Problem description →
Filter the lines below, copying only those with the string "from".

Record set →
--- --- ---

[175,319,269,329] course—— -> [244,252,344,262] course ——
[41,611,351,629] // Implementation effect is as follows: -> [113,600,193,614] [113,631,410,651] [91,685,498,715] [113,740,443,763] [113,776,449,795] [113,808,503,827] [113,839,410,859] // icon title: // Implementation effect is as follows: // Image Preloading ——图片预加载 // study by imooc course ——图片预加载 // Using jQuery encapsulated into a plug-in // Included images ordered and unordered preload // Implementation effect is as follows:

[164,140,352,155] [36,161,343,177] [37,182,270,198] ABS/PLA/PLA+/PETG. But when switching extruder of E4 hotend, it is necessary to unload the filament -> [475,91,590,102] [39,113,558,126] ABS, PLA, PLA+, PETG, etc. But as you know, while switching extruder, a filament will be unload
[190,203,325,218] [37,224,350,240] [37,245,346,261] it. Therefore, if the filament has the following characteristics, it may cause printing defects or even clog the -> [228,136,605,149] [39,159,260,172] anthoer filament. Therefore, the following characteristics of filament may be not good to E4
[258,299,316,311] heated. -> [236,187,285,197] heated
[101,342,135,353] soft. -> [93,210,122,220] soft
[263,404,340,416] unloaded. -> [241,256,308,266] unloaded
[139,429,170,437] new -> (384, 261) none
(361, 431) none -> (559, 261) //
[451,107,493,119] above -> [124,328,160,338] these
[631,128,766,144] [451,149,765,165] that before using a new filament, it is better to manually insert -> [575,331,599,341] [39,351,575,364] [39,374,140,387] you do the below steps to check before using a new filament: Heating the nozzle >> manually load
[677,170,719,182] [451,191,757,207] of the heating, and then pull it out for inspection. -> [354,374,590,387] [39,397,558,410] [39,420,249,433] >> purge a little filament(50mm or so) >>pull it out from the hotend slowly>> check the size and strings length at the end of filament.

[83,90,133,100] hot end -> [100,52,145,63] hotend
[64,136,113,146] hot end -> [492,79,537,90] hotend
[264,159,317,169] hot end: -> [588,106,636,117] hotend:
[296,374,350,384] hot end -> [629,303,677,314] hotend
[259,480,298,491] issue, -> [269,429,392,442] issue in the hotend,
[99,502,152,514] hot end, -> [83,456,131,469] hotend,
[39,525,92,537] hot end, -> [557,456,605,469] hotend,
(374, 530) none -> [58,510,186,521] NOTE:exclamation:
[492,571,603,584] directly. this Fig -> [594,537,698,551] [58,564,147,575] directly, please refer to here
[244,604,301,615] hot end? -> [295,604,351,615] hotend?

--- --- ---

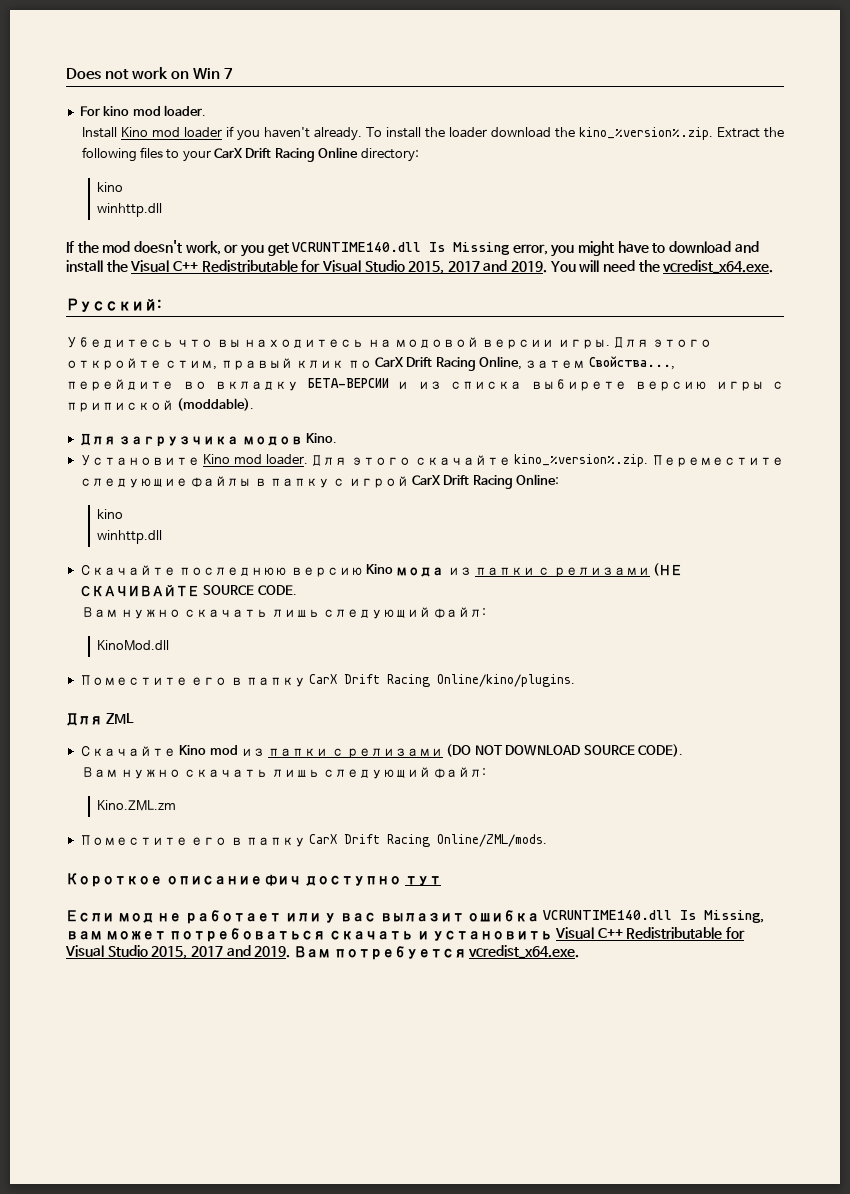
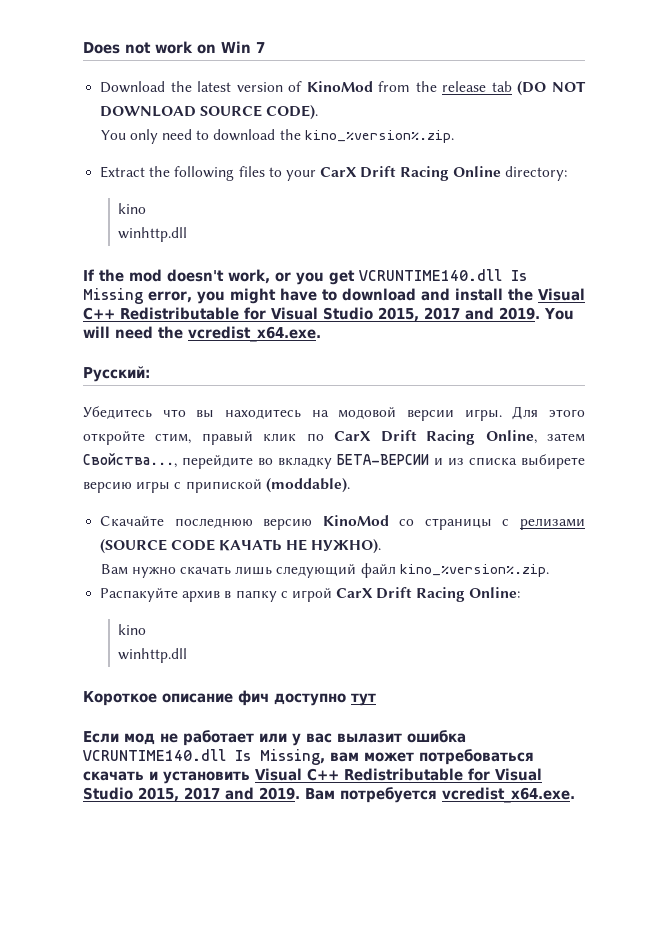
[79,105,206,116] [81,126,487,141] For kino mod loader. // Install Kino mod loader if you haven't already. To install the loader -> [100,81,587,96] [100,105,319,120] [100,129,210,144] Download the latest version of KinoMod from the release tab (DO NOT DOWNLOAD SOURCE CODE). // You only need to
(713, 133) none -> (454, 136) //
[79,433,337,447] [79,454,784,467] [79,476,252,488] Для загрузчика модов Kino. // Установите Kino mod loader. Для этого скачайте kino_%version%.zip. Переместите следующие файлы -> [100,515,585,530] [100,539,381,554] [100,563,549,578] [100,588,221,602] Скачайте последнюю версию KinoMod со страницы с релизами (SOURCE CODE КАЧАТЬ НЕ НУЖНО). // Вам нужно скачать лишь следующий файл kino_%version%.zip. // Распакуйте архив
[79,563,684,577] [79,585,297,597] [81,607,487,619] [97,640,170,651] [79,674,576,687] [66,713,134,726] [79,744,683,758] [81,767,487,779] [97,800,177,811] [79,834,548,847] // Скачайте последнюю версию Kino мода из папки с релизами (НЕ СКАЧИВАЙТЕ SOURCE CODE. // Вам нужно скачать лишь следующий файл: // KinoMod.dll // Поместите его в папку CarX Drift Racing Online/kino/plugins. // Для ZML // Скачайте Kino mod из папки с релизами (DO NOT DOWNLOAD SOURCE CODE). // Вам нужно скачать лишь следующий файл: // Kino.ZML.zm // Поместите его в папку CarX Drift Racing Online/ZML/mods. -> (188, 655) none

--- --- ---

Output of the exercise →
[677,170,719,182] [451,191,757,207] of the heating, and then pull it out for inspection. -> [354,374,590,387] [39,397,558,410] [39,420,249,433] >> purge a little filament(50mm or so) >>pull it out from the hotend slowly>> check the size and strings length at the end of filament.
[79,105,206,116] [81,126,487,141] For kino mod loader. // Install Kino mod loader if you haven't already. To install the loader -> [100,81,587,96] [100,105,319,120] [100,129,210,144] Download the latest version of KinoMod from the release tab (DO NOT DOWNLOAD SOURCE CODE). // You only need to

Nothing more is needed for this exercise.